Figure 5 Forkhead box protein M1 is required for the anti-senescence, antioxidant, and ferroptosis-associated protective effects of selenoprotein P/selenite co-treatment. A: Quantitative real-time polymerase chain reaction analysis of forkhead box protein M1 (FOXM1) knockdown efficiency in dental pulp stem cells transfected with two independent small interfering RNAs (siF1 and siF2); B: Western blot analysis of FOXM1 protein after transfection with siF1 or siF2; C: Densitometric quantification of FOXM1 protein; siF1 showed higher knockdown efficiency and was used for subsequent experiments; D: Representative SA-β-gal staining images showing that FOXM1 knockdown (Trt + siF1) weakens the anti-senescence effect of Trt. Scale bars = 50 μm; E: Quantification of SA-β-gal-positive cells; F: Western blot analysis of senescence markers (P53, P21, and P16) and the proliferation marker proliferating cell nuclear antigen; G: Densitometric quantification of proteins shown in panel F; H: CCK-8 assay showing that FOXM1 depletion compromises the proliferative rescue induced by Trt; I: Reduced glutathione levels; J: Oxidized glutathione levels; K: Glutathione/oxidized glutathione ratio; L: Western blot analysis of TFRC and glutathione peroxidase 4; M: Densitometric quantification of TFRC and glutathione peroxidase 4; N: Representative FerroOrange staining images showing re-accumulation of labile Fe²⁺ in the Trt + siF1 group. Scale bars = 20 μm; O: Quantification of FerroOrange fluorescence intensity; P: Quantitative real-time polymerase chain reaction analysis of downstream targets (MYBL2, SESN3, and CDC20). Data are presented as mean ± SD. ^aP < 0.05. FOXM1: Forkhead box protein M1; DPSC: Dental pulp stem cell; PCNA: Proliferating cell nuclear antigen; GSH: Glutathione; GSSG: Oxidized glutathione; GPX4: Glutathione peroxidase 4.
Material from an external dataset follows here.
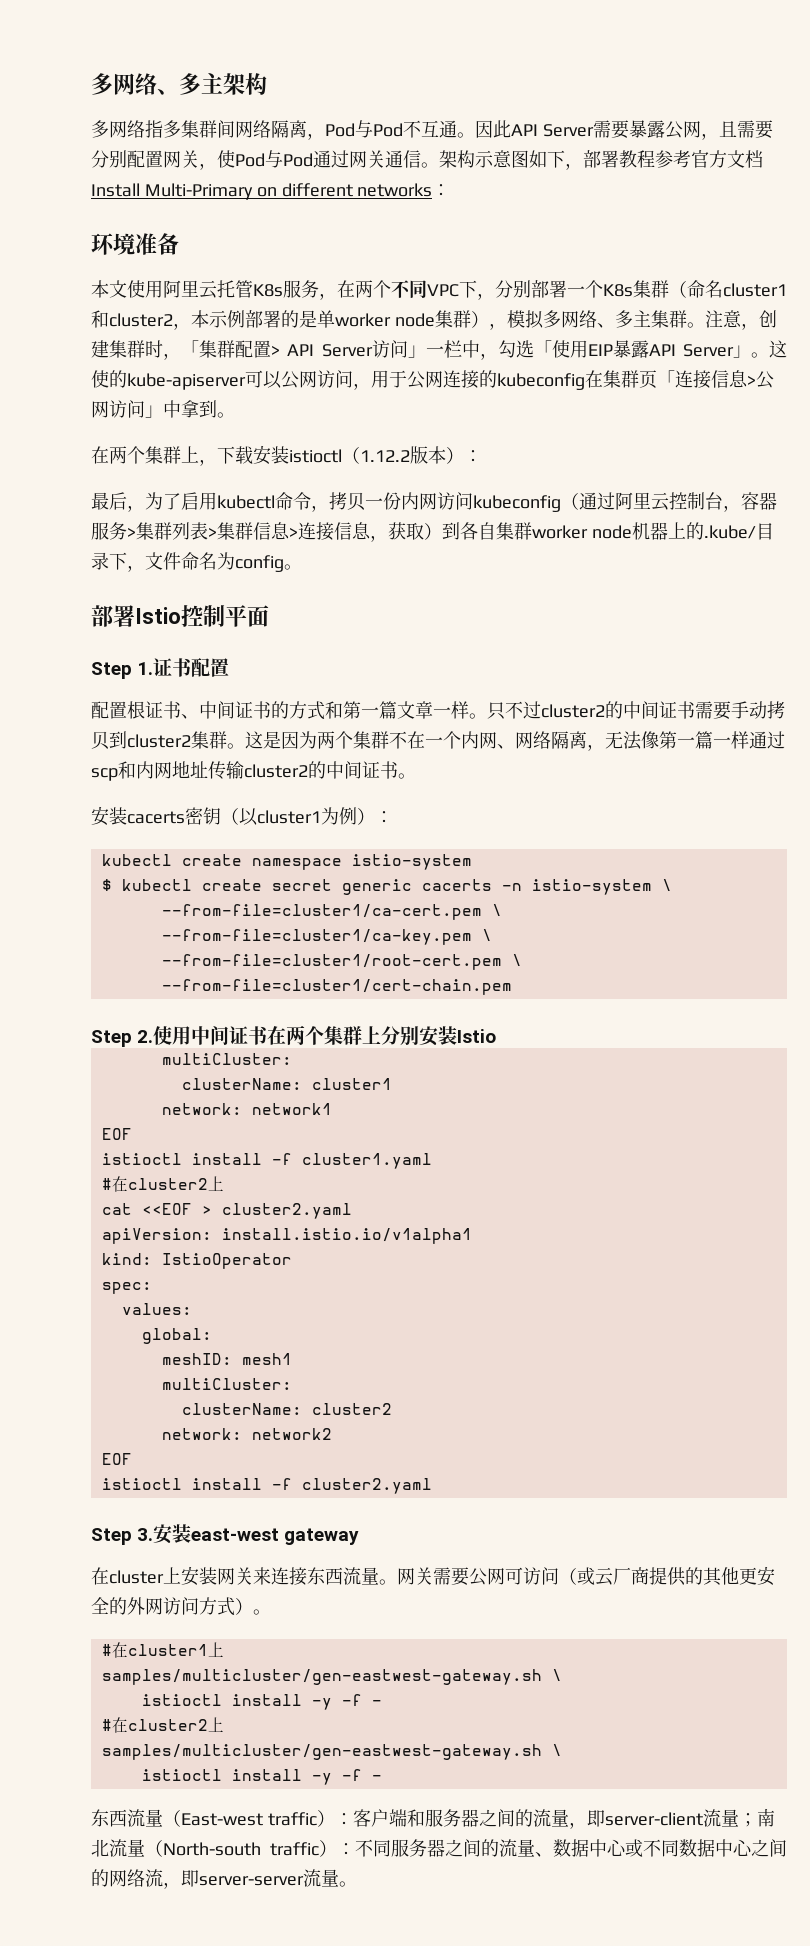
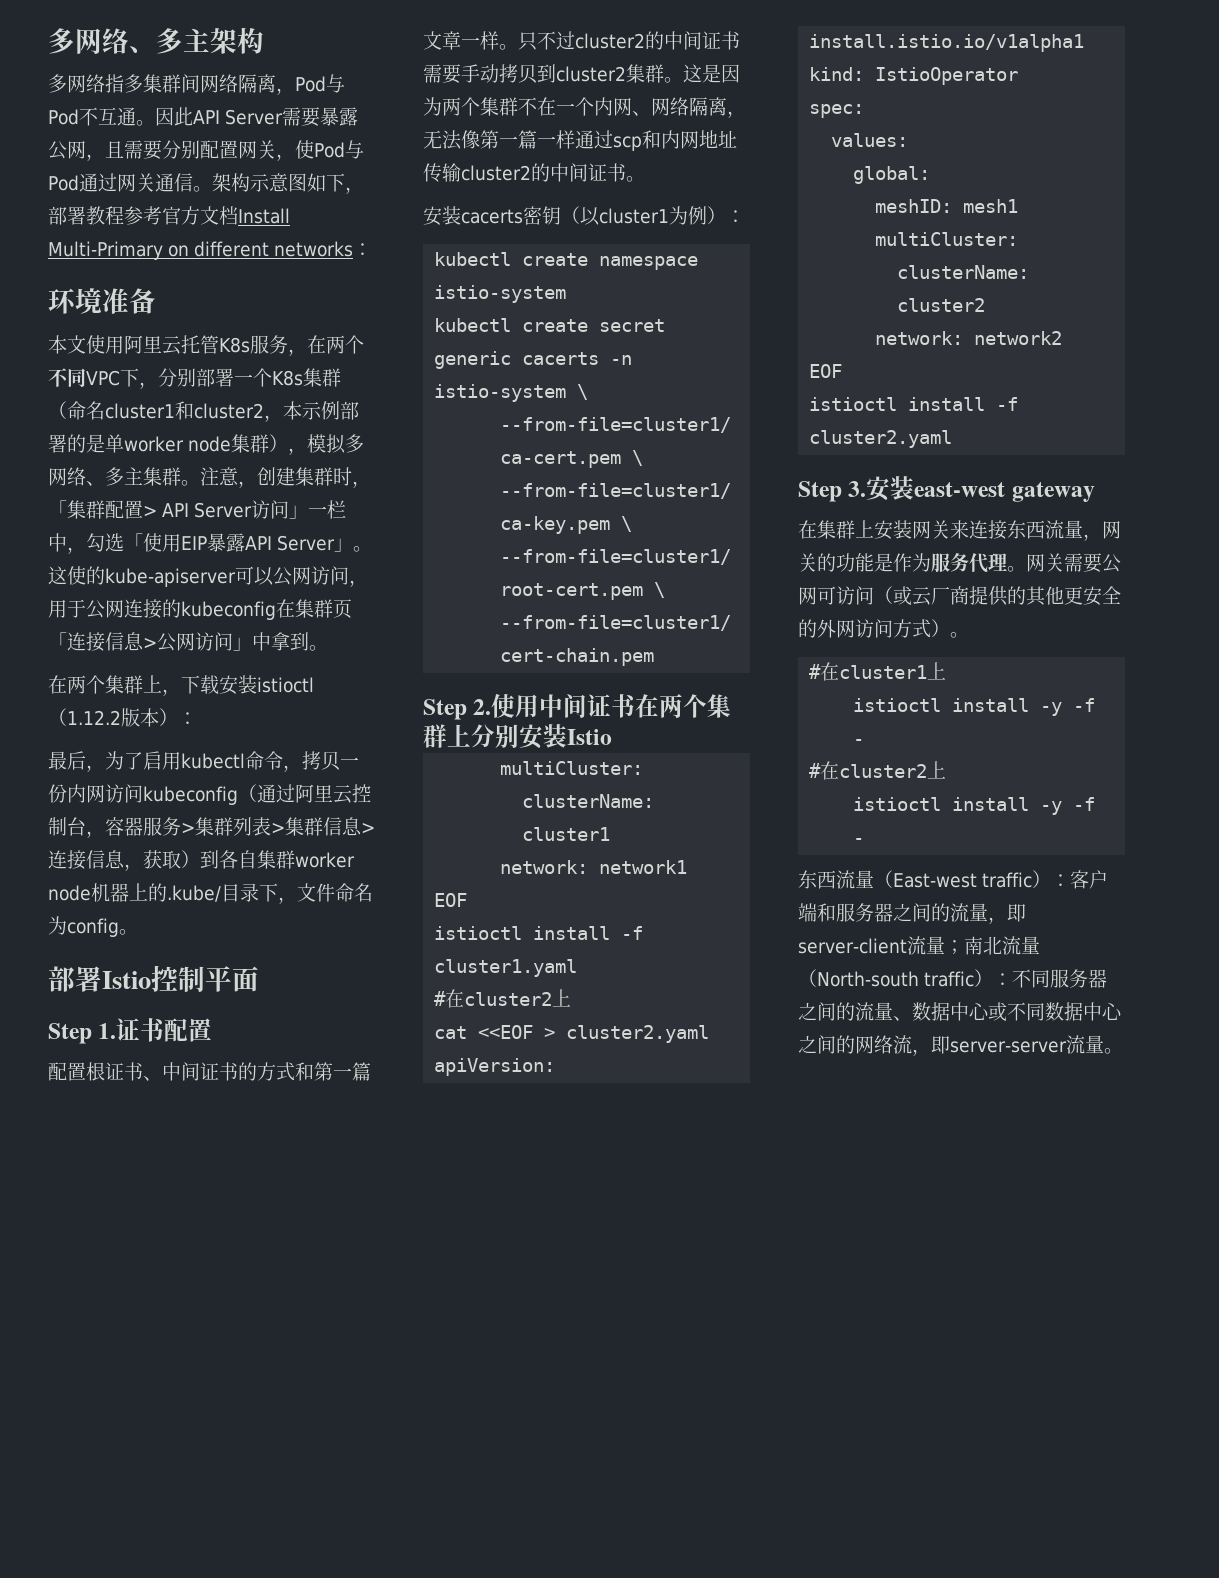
[101,879,112,891] $ -> (567, 294) none
[109,1570,164,1584] cluster -> [817,520,855,539] 集群
(379, 1576) none -> [1083,521,1121,541] [798,553,1007,573] ，网关的功能是作为服务代理
[101,1669,562,1685] // samples/multicluster/gen-eastwest-gateway.sh \ -> (947, 671) none
[101,1744,562,1760] // samples/multicluster/gen-eastwest-gateway.sh \ -> (947, 770) none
Figure 6 Aging human dental pulp exhibits depletion of selenoprotein P and forkhead box protein M1 and reduced expression of selenium-dependent antioxidant genes. A: Representative hematoxylin and eosin staining of human dental pulp tissues from young and aging groups. Scale bars = 50 μm; B: Western blot analysis of forkhead box protein M1 (FOXM1) and selenoprotein P (SEPP1) in human dental pulp tissues (young vs aging); ACTB was used as the loading control; C: Densitometric quantification of FOXM1 and SEPP1 protein expression normalized to ACTB (n = 3); D: Representative immunofluorescence images of SEPP1 (green) and THY1 (red) in young dental pulp tissues; nuclei were counterstained with DAPI (blue). Scale bars = 50 μm; E: Representative immunofluorescence images of SEPP1 (green) and THY1 (red) in aging dental pulp tissues. Scale bars = 50 μm; F: Quantification of SEPP1 fluorescence intensity; G: Pearson’s correlation coefficient analysis of SEPP1 and THY1 colocalization; H: Representative immunofluorescence images of FOXM1 (green) and THY1 (red) in young dental pulp tissues. Scale bars = 50 μm; I: Representative immunofluorescence images of FOXM1 (green) and THY1 (red) in aging dental pulp tissues. Scale bars = 50 μm; J: Quantification of FOXM1 fluorescence intensity; K: Pearson’s correlation coefficient analysis of FOXM1 and THY1 colocalization; L: Quantitative real-time polymerase chain reaction (qPCR) analysis of glutathione peroxidase 4 mRNA in young and aging pulp tissues; M: QPCR analysis of thioredoxin reductase 1 mRNA in young and aging pulp tissues; N: QPCR analysis of DIO2 mRNA in young and aging pulp tissues. Data are presented as mean ± SD. ^aP < 0.05. FOXM1: Forkhead box protein M1; SEPP1: Selenoprotein P; GPX4: Glutathione peroxidase 4; TXNRD1: Thioredoxin reductase 1.